Courtrooms and fashion, or “courtcore”, is like “babygirlification”—an aesthetic instead of a lifestyle. Officially coined during Gwyneth Paltrow’s recent ski-crash trials, the style is typically made up of classic pieces to evoke an intellectual, preppy, and prim look. It’s designed to leave a good impression on the judge, as style is paramount to one’s personality and credibility. Hardly any logos or brand names were shown; it’s all in the stealth wealth subtlety, echoing the sartorial selection of hit series Succession. The quiet luxury aesthetic quickly garnered the public and fashion critics’ attention, but it’s no novelty for the general public to find courtroom wardrobes—women’s especially—fascinating. The style usually rides on the halo of celebrities like Winona Ryder, Naomi Campbell, Anna Delvey, Paris Hilton, or Amy Winehouse, to name a few.

We can see the appeal: in a grim situation where formality, restriction, and laws are involved, we would all love to see how far a long line coat from The Row can tip the scale, or sashaying out the courtroom in a blue velvet double-breasted blazer after saying, “I wish you well”. Fashion is a tool for rebellion as well as a form of expression.
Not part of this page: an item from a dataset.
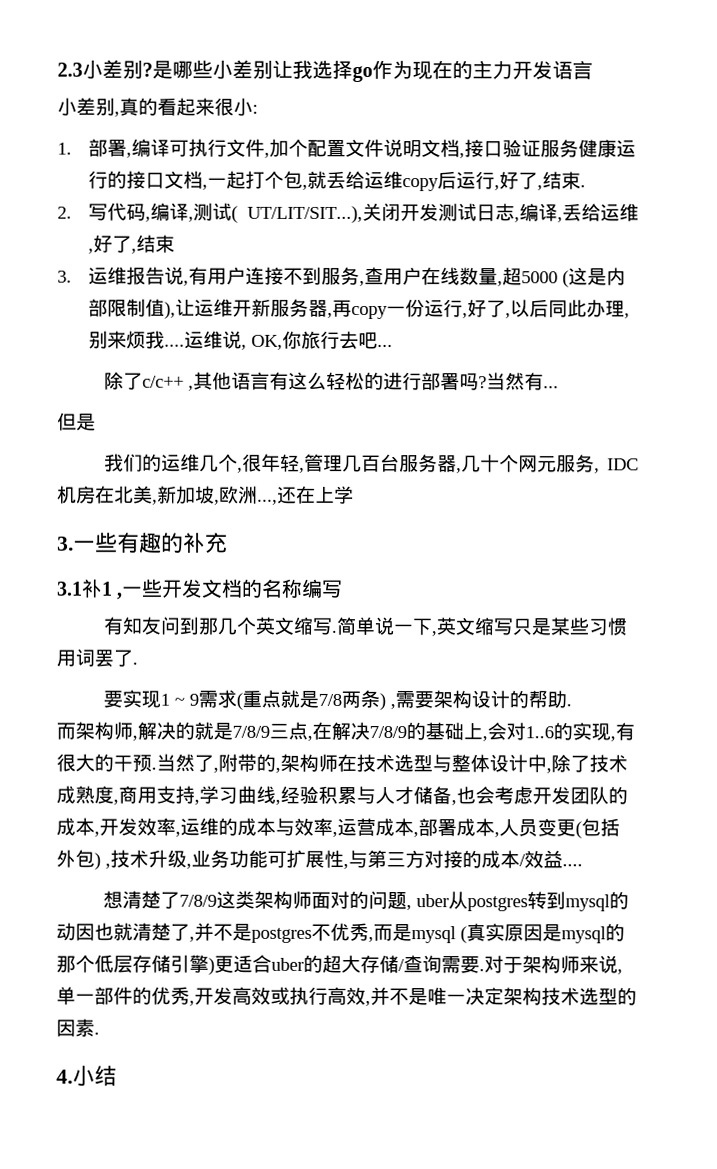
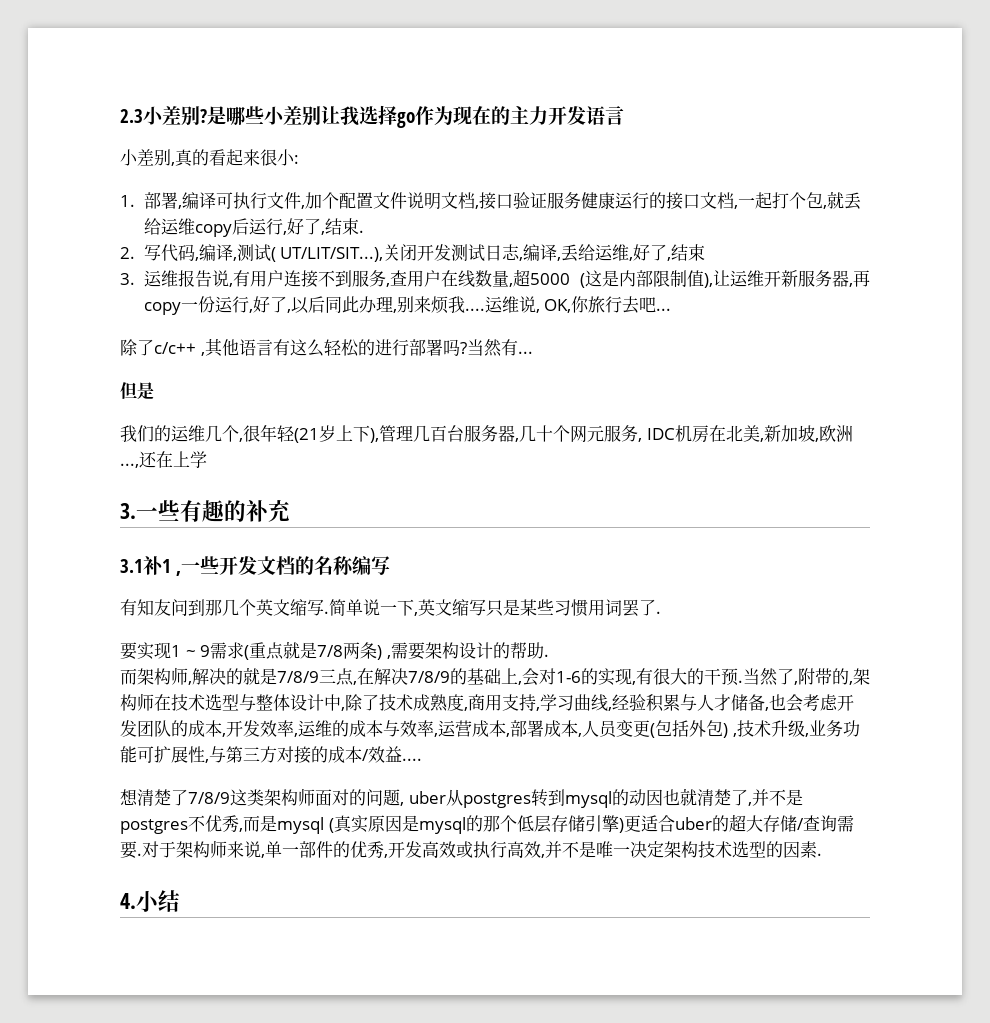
- 我们的运维几个,很年轻,管理几百台服务器,几十个网元服务, IDC机房在北美,新加坡,欧洲...,还在上学
+ 我们的运维几个,很年轻(21岁上下),管理几百台服务器,几十个网元服务, IDC机房在北美,新加坡,欧洲...,还在上学
- 而架构师,解决的就是7/8/9三点,在解决7/8/9的基础上,会对1..6的实现,有很大的干预.
+ 而架构师,解决的就是7/8/9三点,在解决7/8/9的基础上,会对1-6的实现,有很大的干预.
But where do we draw the line between the graver stakes and the fashion moments? Take Naomi Campbell, for example, who appeared on the last day of her one-week community service shift in a bedazzled Dolce & Gabbana couture piece, turning a punishment into her fashion runway. And then there was Winona Ryder, who was hired to be in a campaign with Marc Jacobs, ironically after her charge for, well, stealing from Marc Jacobs.

Glorifying court trials or even penalties with fashion is a public relations tactic to divert attention from the seriousness of the matter. But when such incidents turn into a fashion opportunity, the balance is skewed. Not only can the wrongdoers throw a full-blown fashion show like Delvey, they can also receive new job offers like Ryder. As much as we want to disdain from admitting that the courtroom has become an aesthetic, it has in fact inspired the latest viral Poster Girl Spring/Summer 2024 campaign. The campaign, as the collection notes stated, was “a nod to the Winonas, Lindseys and Britneys of the early noughties whose scandals intrigued us…a wink at the end of a dichotomous display of feminine rebellion.” Shot against the New York Supreme Court as a backdrop, the brand showcased shapewear in “criminal-level confidence”.

While the tongue-in-cheek campaign is filled with gimmicks and commercial success, it also begs the question worth pondering: how can fashion balance between moral and visual appeal, especially in an inherently visually-dominated industry that, at the same time, carries a profound influence on social phenomenon? What is the price to be paid for the glorification of fashion?